My daughter thinks she's a Princess.
She adores Ariel; a mermaid who gives up her entire underwater life to marry a Prince. Hence, becoming a Princess.
I've ruined her.
I first showed her Little Mermaid and Beauty and the Beast; those durn Disney films because I love Little Mermaid and Beauty and the Beast.
They are good movies with great soundtracks (granted I'm a musical theater geek but--ahem, I digress).
When she started playing dress up at preschool and wore the princess dresses and jewels everyday, I couldn't help buying her a few so she could do the same at home.
She wore them morning, noon, and night and would have worn them to bed if I'd let her.
At least when I hear her playing at the park and her dialogue consists of "Save me, Prince. Save me!" I counter it with, "Don't forget you can save yourself, honey!"
That strikes the right balance, right? Riiiight.
Now I'm grappling with the fact that my precious girl, with her kinky-curly-just-above-her-shoulders-brown hair wants long straight hair; like Rapunzel (whom she learned about in Disney's Tangled.What?! I wanted to see it and figured she'd like it, too!)
Anyway, Disney's Rapunzel is an empowered ingenue who doesn't fall into your typical princess stereotypes. Well, except for that long (really long) straight blond hair.
Now, she runs around the house with an apron tied around her head so she can feel it swishing on her back.
While the princess dresses she wears are cute it drives me nuts to look her way and see that apron on her head. With great determination, she heads for the door with the intention of wearing it in public. I'm all for self expression but there are limits. The apron just makes her look like she's a crazy person.
The picture below was taken in the back of our house. I won't let her go past the driveway with that thing on her head.
The desire for long hair that covers your back is a rite of passage for most girls (unless they actually have long hair that covers their back).
Even Whoopi Goldberg in her1984 self titled Broadway show played a young black girl with a shirt on her head pretending it was her long straight hair; the hair our culture upholds and adores.
Generally speaking, black hair grows at a much slower rate than Caucasian hair because the hair coils in the follicle which makes it more difficult to come out.
Therein lies a problem.
I happened upon a solution the other day. In the dress-up aisle at Target there was a kid-size long blond Rapunzel wig made by Disney. I got dizzy thinking how much my princess would love it but then my excitement waned.

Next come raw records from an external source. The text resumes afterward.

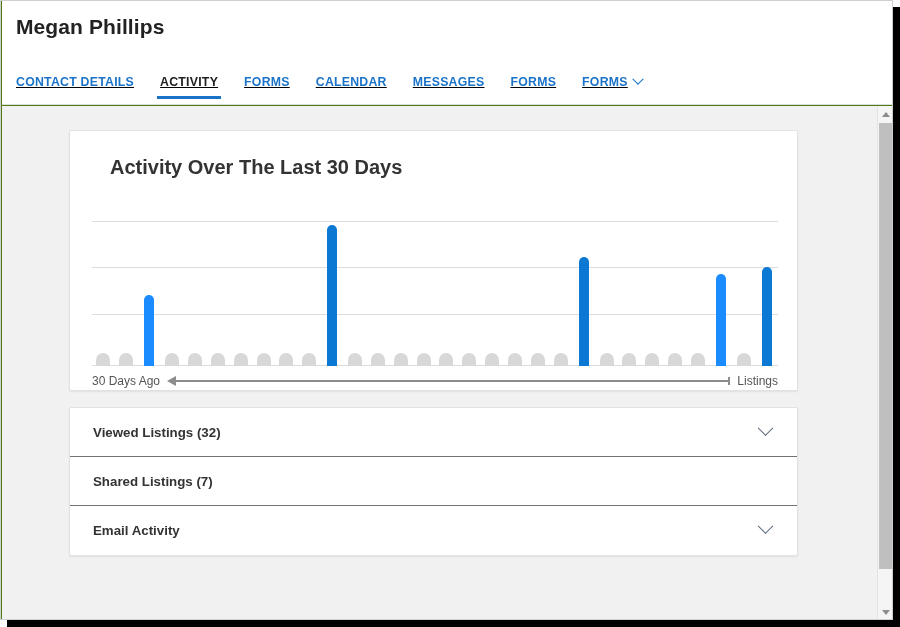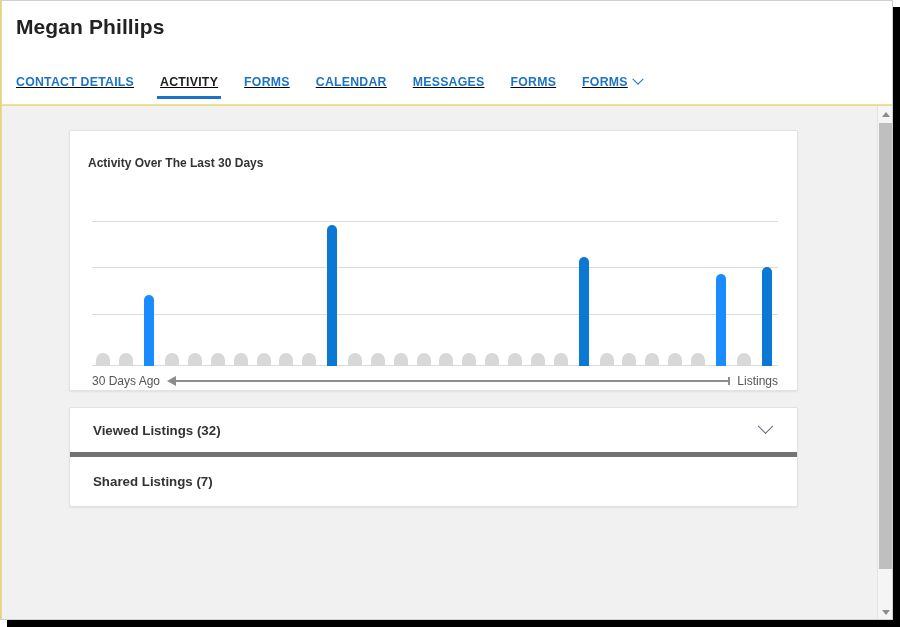"Megan Phillips" #window-frame { background: #fde047 -> #4d7c0f }
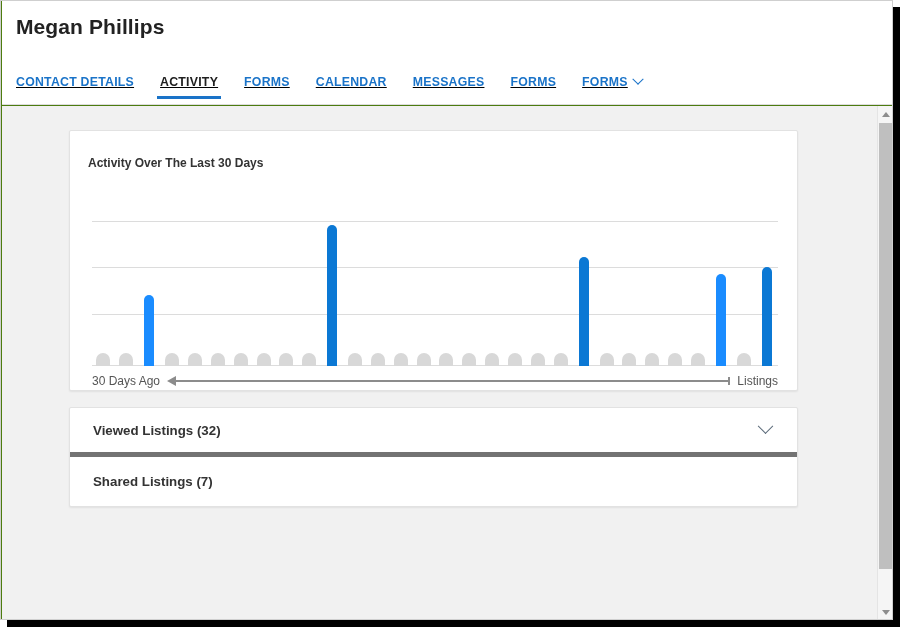"Activity Over The Last 30" #chart-title { font-size: 12px -> 20px; left: 18px -> 40px }
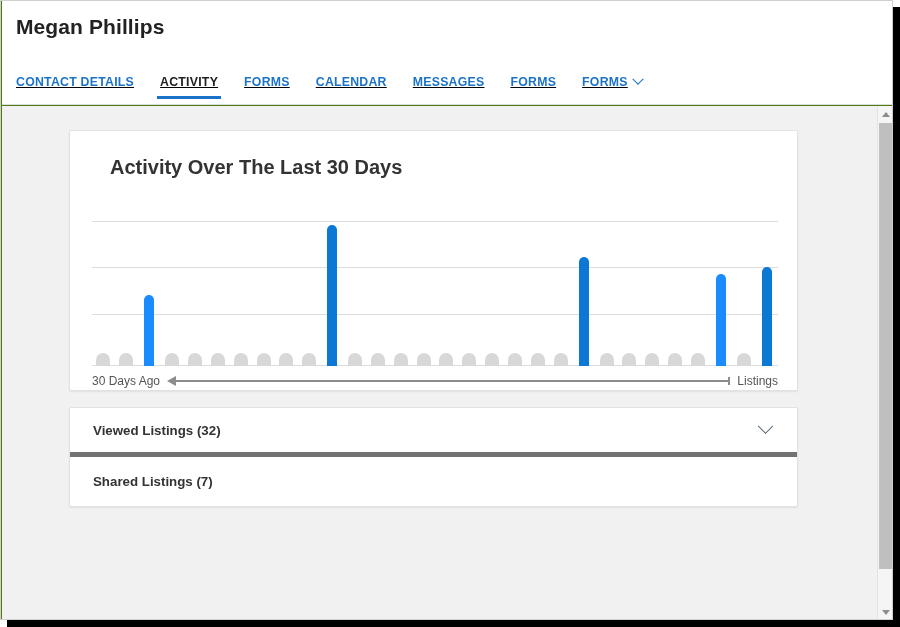"Viewed Listings (32)" .accordion-row { border-bottom: 5px solid #737373 -> 1px solid #737373 }
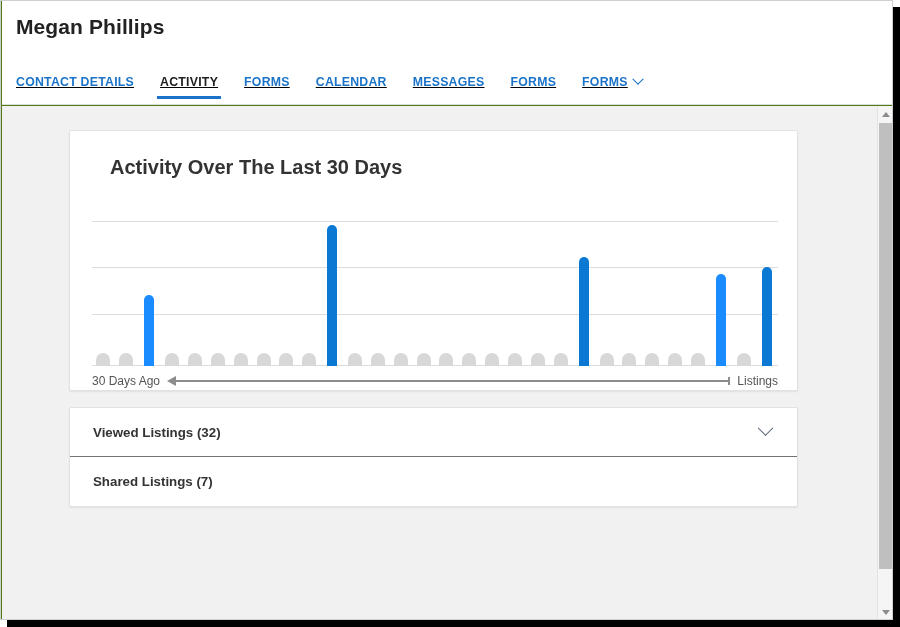"Email Activity" div.accordion-row { html: none -> <div> <span>Email Activity</span> <span></span> </div> }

Then I began to think that getting her that wig would be a set up that would exacerbate her desire for a kind of hair she'd never have.
I figured it'd be irresponsible of me to let her wear it. Then again, it is better than an apron. Hmmm...
I haven't bought it. Just like I haven't bought one of those doll heads that lets young girls (and maybe boys) style hair and put on make-up. All of those things have straight hair. Even the black ones have straight hair.
Hey, doll makers! Curly hair needs styling, too! Hey, Disney kid-size wig makers! Why can't there be a long kinky-curly hair wig!
I guess I'll have to make peace with that apron, forgive myself for ruining her, stop trying to micro manage my daughter's childhood, and be grateful from the bottom of my heart that I get to have such "worries".
But that apron is not leaving the house.